Exercise directions.
Could you give every record again, exactly as it reads?
Supplied entries below:
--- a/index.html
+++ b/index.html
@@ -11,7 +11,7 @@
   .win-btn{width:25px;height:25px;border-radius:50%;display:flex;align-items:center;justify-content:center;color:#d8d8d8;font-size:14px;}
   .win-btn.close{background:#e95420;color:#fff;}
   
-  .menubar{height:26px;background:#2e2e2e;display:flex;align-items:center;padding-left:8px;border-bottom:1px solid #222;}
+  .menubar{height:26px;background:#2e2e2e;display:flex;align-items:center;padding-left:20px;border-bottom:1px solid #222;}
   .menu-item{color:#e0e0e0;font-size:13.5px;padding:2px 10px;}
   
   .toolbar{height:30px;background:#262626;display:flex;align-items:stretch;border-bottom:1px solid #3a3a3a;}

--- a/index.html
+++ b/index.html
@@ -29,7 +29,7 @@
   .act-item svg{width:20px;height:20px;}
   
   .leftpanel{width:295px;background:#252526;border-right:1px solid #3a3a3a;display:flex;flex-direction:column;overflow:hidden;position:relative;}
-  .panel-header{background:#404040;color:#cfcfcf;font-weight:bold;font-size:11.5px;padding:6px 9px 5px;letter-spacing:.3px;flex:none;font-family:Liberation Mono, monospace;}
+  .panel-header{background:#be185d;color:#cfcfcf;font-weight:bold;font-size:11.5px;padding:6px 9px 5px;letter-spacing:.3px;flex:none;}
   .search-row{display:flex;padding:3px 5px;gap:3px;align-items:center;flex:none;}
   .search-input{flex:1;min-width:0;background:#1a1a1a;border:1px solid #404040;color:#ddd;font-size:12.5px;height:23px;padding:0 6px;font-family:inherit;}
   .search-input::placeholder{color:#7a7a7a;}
End of Supplied entries.
Response.
--- a/index.html
+++ b/index.html
@@ -11,7 +11,7 @@
   .win-btn{width:25px;height:25px;border-radius:50%;display:flex;align-items:center;justify-content:center;color:#d8d8d8;font-size:14px;}
   .win-btn.close{background:#e95420;color:#fff;}
   
-  .menubar{height:26px;background:#2e2e2e;display:flex;align-items:center;padding-left:8px;border-bottom:1px solid #222;}
+  .menubar{height:26px;background:#2e2e2e;display:flex;align-items:center;padding-left:20px;border-bottom:1px solid #222;}
   .menu-item{color:#e0e0e0;font-size:13.5px;padding:2px 10px;}
   
   .toolbar{height:30px;background:#262626;display:flex;align-items:stretch;border-bottom:1px solid #3a3a3a;}

--- a/index.html
+++ b/index.html
@@ -29,7 +29,7 @@
   .act-item svg{width:20px;height:20px;}
   
   .leftpanel{width:295px;background:#252526;border-right:1px solid #3a3a3a;display:flex;flex-direction:column;overflow:hidden;position:relative;}
-  .panel-header{background:#404040;color:#cfcfcf;font-weight:bold;font-size:11.5px;padding:6px 9px 5px;letter-spacing:.3px;flex:none;font-family:Liberation Mono, monospace;}
+  .panel-header{background:#be185d;color:#cfcfcf;font-weight:bold;font-size:11.5px;padding:6px 9px 5px;letter-spacing:.3px;flex:none;}
   .search-row{display:flex;padding:3px 5px;gap:3px;align-items:center;flex:none;}
   .search-input{flex:1;min-width:0;background:#1a1a1a;border:1px solid #404040;color:#ddd;font-size:12.5px;height:23px;padding:0 6px;font-family:inherit;}
   .search-input::placeholder{color:#7a7a7a;}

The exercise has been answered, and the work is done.